Information on the rondas campesinas (peasant patrols) [PER10145]

Please find attached a few documents that provide information on the requested subject.

Please note that these documents refer to the organization of armed civilian groups in areas affected by the Sendero Luminoso insurgency. The term rondas or rondas campesinas originally referred only to the self-defense groups formed by rural communities, mostly in Cajamarca and neighbouring areas, before the 1980s to stop cattle-rustling and banditry and provide the police protection the communities lacked. A 1987 Americas Watch report points this out, describing the rondas campesinas organized in the 1980s as civil defense patrols and indicating the following:
These civil defense patrols have often been referred to as rondas campesinas, which has caused them to be confused with the autonomous, grass roots organizations formed by peasants mostly in northern Peru which are known by the same name (Americas Watch 1987, 8).

Sendero Luminoso has recently increased its attacks against the rondas campesinas and the villages that organize them, while the current government of Peru has recently began issuing firearms to some rondas in order to upgrade their fighting capability (see attached documents). Please refer in your Regional Documentation Centre to the IRBDC's Weekly Media Review and the more recent Indexed Media Review for recent articles on this subject.

Information on the subject can also be found in the attached pages of the book Sendero Luminoso and the Threat of Narcoterrorism by Gabriela Tarazona-Sevillano (Praeger 1990), pages 94-98. The book describes the rondas campesinas as follows:
Peasant patrols (rondas campesinas) are an indigenous method of self-defense used by rural communities in the Andean highlands. During the late 1970s, the system was revived in the northern Andean department of Cajamarca. Residents of the town of Cuyumalco spontaneously organized a team of local men to protect their livestock and property against thieves because the area's police were notoriously ineffective. This problem was not unique to Cuyumalco, and the idea soon spread to other regions of the department. Small towns banded together and formed common peasant patrols to police their territories (Tarazona-Sevillano 1990, 94).

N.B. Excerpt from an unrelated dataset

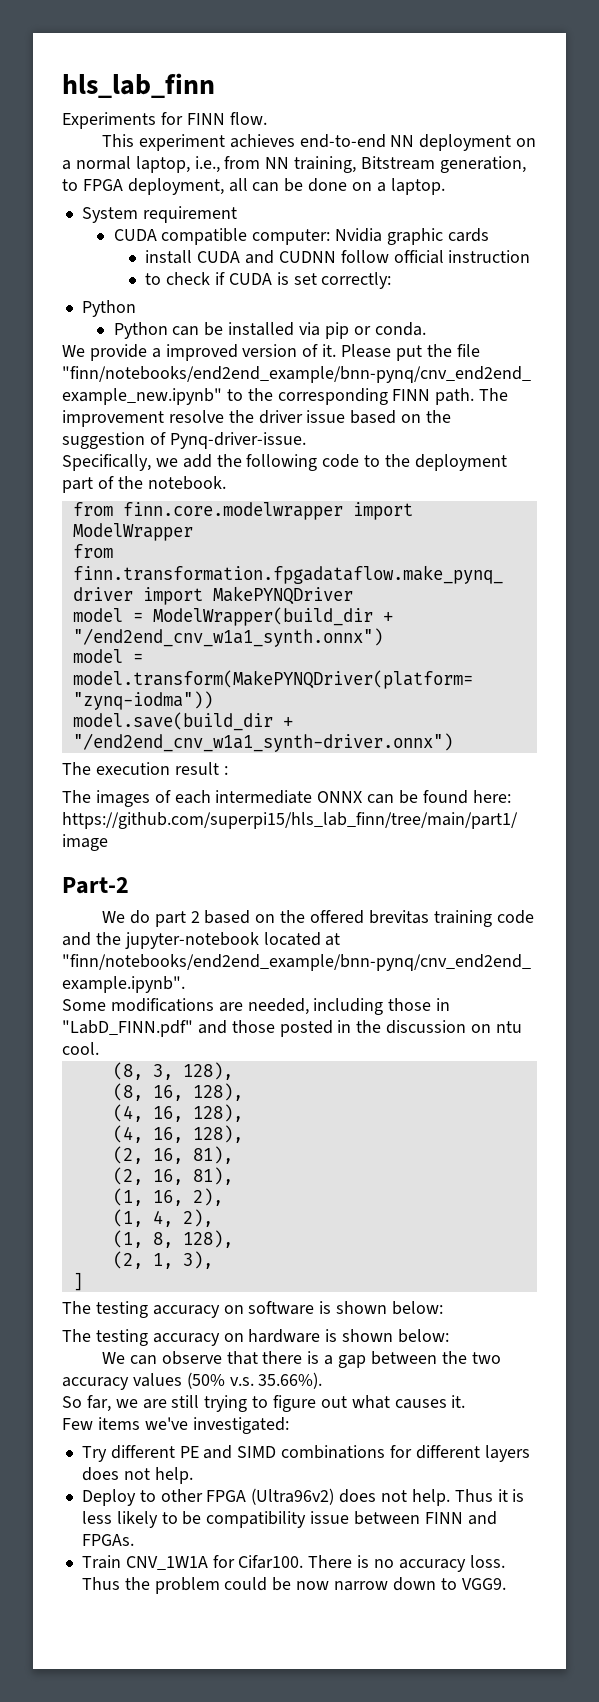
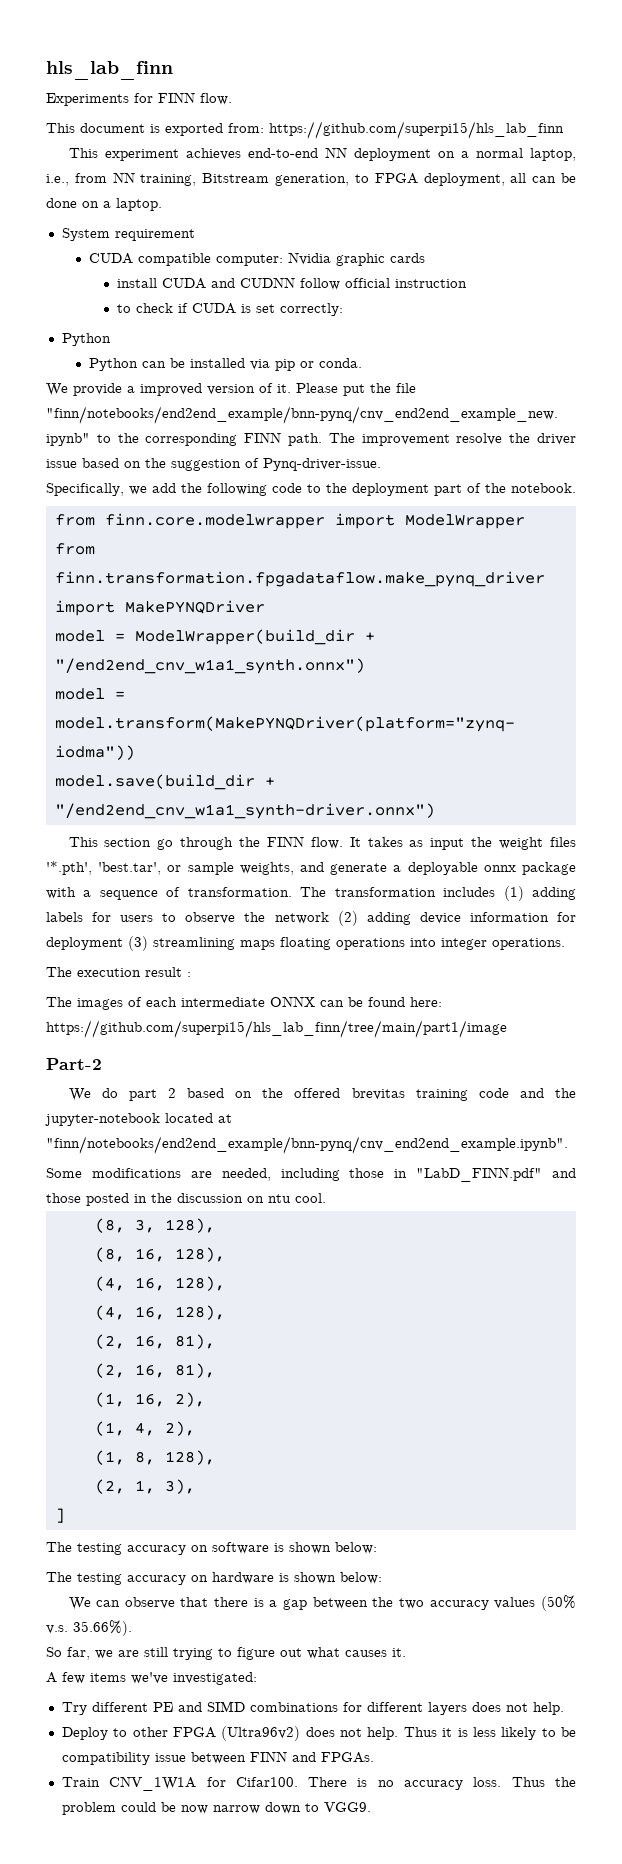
(267, 118) none -> [46,121,564,139] // This document is exported from: https://github.com/superpi15/hls_lab_finn
(453, 742) none -> [68,836,577,850] [46,861,576,875] [46,886,576,901] [46,911,576,926] [46,936,565,951] // This section go through the FINN flow. It takes as input the weight files '*.pth', 'best.tar', or sample weights, and generate a deployable onnx package with a sequence of transformation. The transformation includes (1) adding labels for users to observe the network (2) adding device information for deployment (3) streamlining maps floating operations into integer operations.
[62,1418,93,1430] Few -> [46,1672,85,1684] A few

The report adds that the idea of peasant patrols then spread to the neighbouring department of Piura and, during the counter-insurgency campaign in the South-Central Andes of Peru, the political-military command of the emergency zones decided to establish a similar system of peasant patrols to stem Sendero Luminoso attacks. The command proceeded to move and place together entire villages, in the idea that this would provide them with stronger patrols and make them easier to protect (Ibid., 95). In practice, however, the system joined some communities that had long-standing rivalries and had their members fighting amongst themselves (Ibid., 95-96). Some of the participating communities have endured psychological and economic stress, violent attacks by Sendero Luminoso and, with the male population reportedly dwindling, women and children have been required to serve in the peasant patrols (Ibid., 96-97).

One of the attached documents, a report by the Andean
Commission of Jurists, describes the peasant patrols as a complex phenomenon, providing examples of failures and successes of the system (Andean Newsletter Jan. 1992, 5). In some cases the patrols have successfully resisted attacks by Sendero Luminoso, while in others they have committed serious abuses themselves. Discussing the case of patrols in the Mantaro region, the report adds the following:
[T]he patrols have not been formed solely because of pressures placed on them by the armed forces. In some cases, they have even had to fight to win the army's trust and to convince the government to give them shotguns. A patrol leader from Tulumayo, Junin, explained, for example, that after his community decided to rise up against Sendero, 530 peasants died in combat because they did not have weapons. They now have been given 450 rifles and 12 trucks (Ibid.).

Finally, the Andean Commission of Jurists report of January 1992 states that the peasant patrols are, or had been until then, legally under the supervision of the armed forces while the government made a decision on proposed bills intended to regulate their supervision (Ibid., 6).

Bibliography


Americas Watch. 1987. A Certain Passivity: Failing to Curb Human Rights Abuses in Peru. Washington, D.C./New York: Americas Watch.

Andean Newsletter [Lima]. January 1992. "Risks of Arming Peasant Patrols."

Tarazona-Sevillano, Gabriela. 1990. Sendero Luminoso and the Threat of Narcoterrorism. New York/London/Washington, D.C.: Praeger and The Center for Strategic and International Studies.

Attachments

Americas Watch. 1990. In Desperate Straits: Human Rights in Peruvian After a Decade of Democracy and Insurgency. Washington, D.C./New York: Americas Watch, pp. 83-89.

_____. 1986. Human Rights in Peru After President Garcia's First Year. Washington, D.C./New York: Americas Watch, pp. 23-30.

Andean Newsletter [Lima]. January 1992. "Risks of Arming Peasant Patrols."

Tarazona-Sevillano, Gabriela. 1990. Sendero Luminoso and the Threat of Narcoterrorism. New York/London/Washington, D.C.: Praeger and The Center for Strategic and International Studies, pp. 94-98.